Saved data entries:
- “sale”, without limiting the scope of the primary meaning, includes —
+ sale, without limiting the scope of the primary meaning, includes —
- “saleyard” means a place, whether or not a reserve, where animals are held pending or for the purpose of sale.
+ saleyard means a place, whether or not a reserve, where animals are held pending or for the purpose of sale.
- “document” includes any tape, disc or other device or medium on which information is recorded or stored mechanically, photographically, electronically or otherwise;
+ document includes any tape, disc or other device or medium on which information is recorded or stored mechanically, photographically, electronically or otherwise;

---

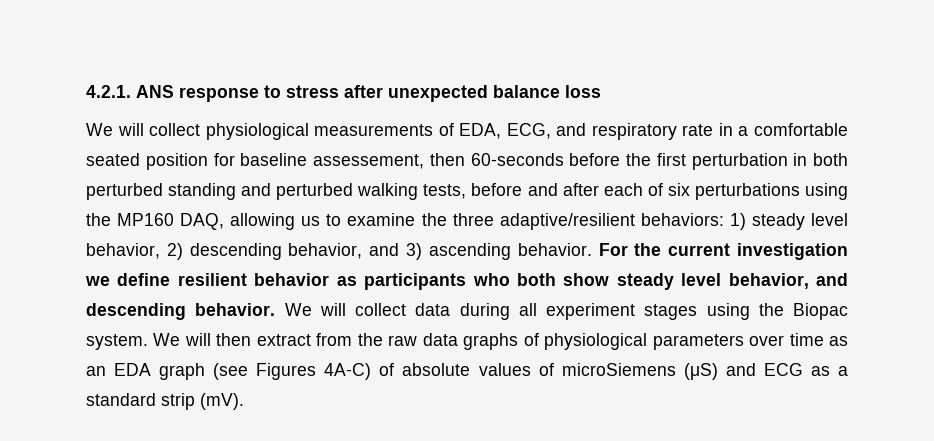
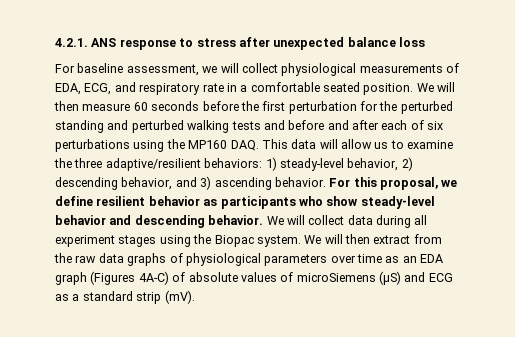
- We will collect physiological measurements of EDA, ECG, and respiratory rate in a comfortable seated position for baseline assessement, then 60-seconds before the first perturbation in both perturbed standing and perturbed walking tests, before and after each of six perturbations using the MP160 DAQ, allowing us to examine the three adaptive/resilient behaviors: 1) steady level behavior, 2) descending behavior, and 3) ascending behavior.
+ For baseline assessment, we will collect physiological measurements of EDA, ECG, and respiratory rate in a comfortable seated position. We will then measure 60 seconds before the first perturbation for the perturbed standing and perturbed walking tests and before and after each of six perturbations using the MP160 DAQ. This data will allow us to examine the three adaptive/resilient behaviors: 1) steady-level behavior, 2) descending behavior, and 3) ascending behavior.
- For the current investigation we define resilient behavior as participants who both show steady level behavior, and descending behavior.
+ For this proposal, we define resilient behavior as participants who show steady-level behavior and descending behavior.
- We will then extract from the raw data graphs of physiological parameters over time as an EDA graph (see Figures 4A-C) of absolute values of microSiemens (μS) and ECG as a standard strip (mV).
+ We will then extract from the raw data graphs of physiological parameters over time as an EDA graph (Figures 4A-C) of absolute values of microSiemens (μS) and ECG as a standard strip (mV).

- _ACTION ITEM_:
Take each line above that contains "time" and copy it out.

- _OUTPUT FOR THIS EXERCISE_:
- We will then extract from the raw data graphs of physiological parameters over time as an EDA graph (see Figures 4A-C) of absolute values of microSiemens (μS) and ECG as a standard strip (mV).
+ We will then extract from the raw data graphs of physiological parameters over time as an EDA graph (Figures 4A-C) of absolute values of microSiemens (μS) and ECG as a standard strip (mV).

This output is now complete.